◆ Problem details ◆
Starting at the line that contains "payment method: cash -> Visa" and ending at the line that contains "total: 626.22 -> 422.42", the lines below are to be given again exactly, with nothing added.

(Saved data entries)
============
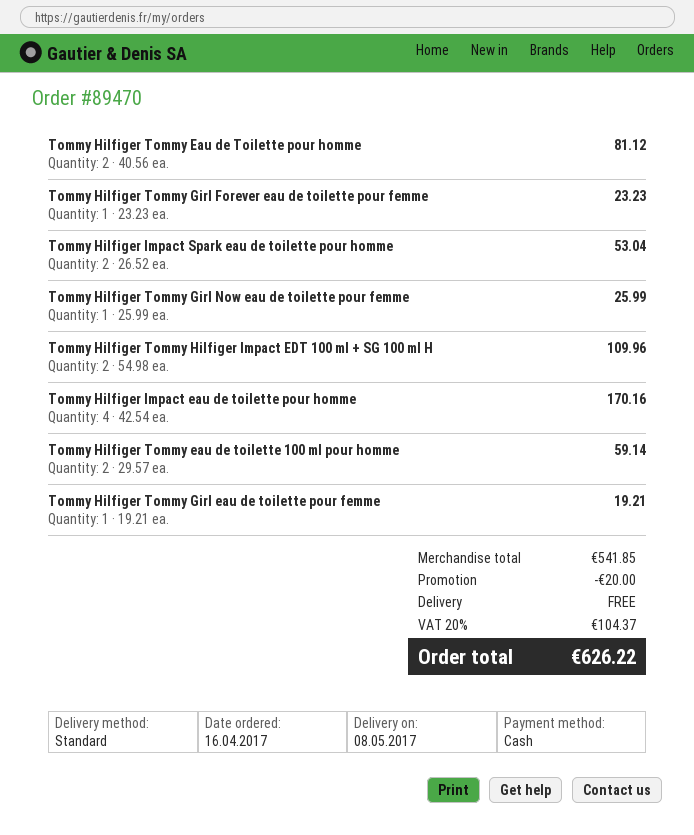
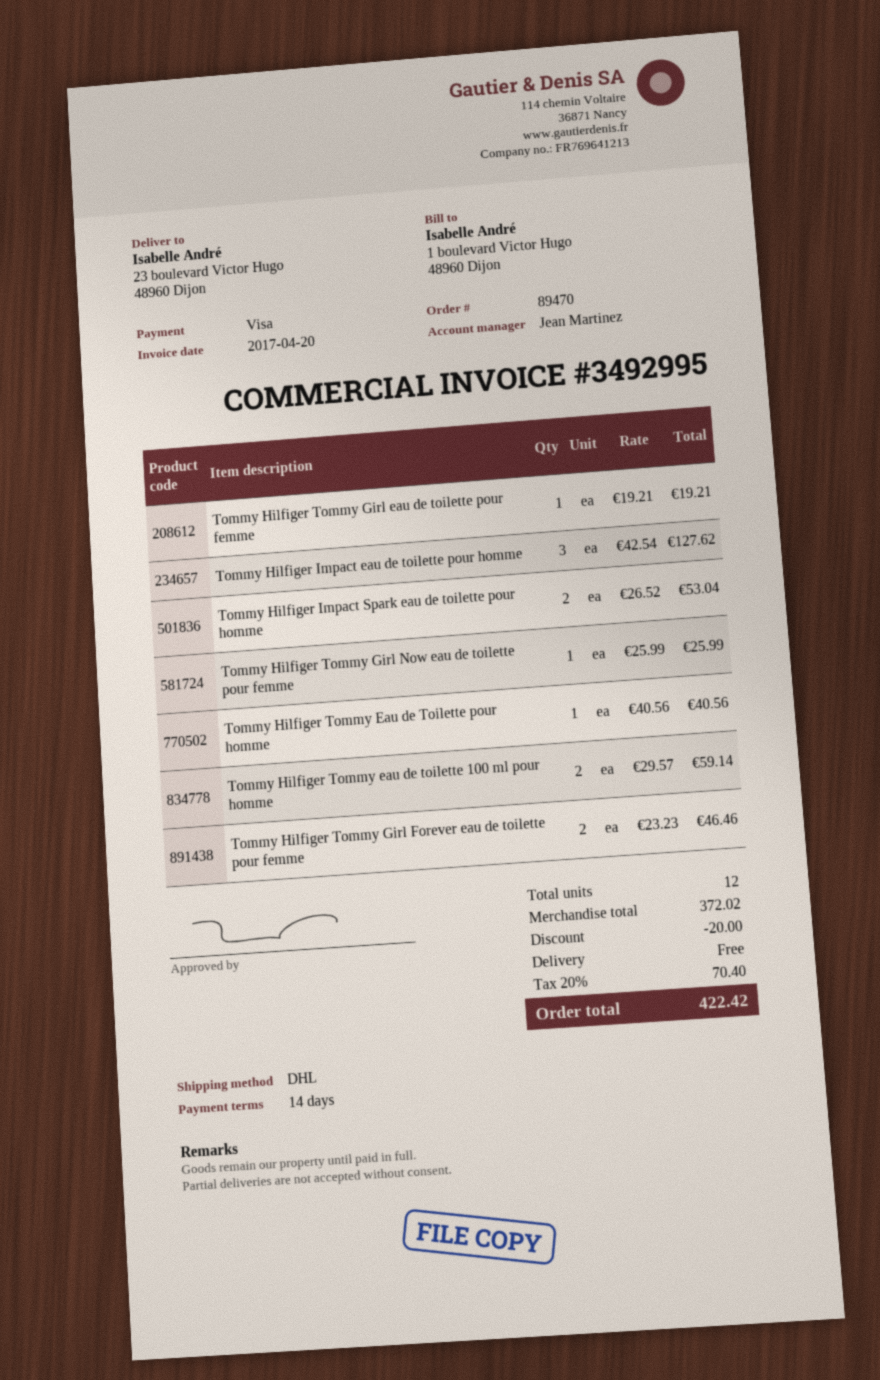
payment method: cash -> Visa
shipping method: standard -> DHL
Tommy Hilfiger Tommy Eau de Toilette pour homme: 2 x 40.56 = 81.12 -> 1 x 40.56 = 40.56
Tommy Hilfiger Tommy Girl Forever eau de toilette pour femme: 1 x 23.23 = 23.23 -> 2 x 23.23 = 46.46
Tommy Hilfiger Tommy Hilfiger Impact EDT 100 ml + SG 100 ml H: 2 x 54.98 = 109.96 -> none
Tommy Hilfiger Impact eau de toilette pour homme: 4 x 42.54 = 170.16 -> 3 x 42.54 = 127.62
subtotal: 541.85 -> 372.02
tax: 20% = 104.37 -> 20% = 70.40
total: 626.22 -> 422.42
============
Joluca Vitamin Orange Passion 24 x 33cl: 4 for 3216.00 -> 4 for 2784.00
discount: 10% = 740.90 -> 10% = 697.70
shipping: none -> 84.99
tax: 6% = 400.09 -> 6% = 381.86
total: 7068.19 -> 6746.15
============
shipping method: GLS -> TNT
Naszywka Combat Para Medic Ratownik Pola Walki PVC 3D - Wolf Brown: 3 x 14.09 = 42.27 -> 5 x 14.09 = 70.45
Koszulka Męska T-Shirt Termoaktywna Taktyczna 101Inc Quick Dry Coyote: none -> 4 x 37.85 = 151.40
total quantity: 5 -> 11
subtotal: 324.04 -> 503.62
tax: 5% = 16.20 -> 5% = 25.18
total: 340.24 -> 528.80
============
◆ Solution to the exercise ◆
payment method: cash -> Visa
shipping method: standard -> DHL
Tommy Hilfiger Tommy Eau de Toilette pour homme: 2 x 40.56 = 81.12 -> 1 x 40.56 = 40.56
Tommy Hilfiger Tommy Girl Forever eau de toilette pour femme: 1 x 23.23 = 23.23 -> 2 x 23.23 = 46.46
Tommy Hilfiger Tommy Hilfiger Impact EDT 100 ml + SG 100 ml H: 2 x 54.98 = 109.96 -> none
Tommy Hilfiger Impact eau de toilette pour homme: 4 x 42.54 = 170.16 -> 3 x 42.54 = 127.62
subtotal: 541.85 -> 372.02
tax: 20% = 104.37 -> 20% = 70.40
total: 626.22 -> 422.42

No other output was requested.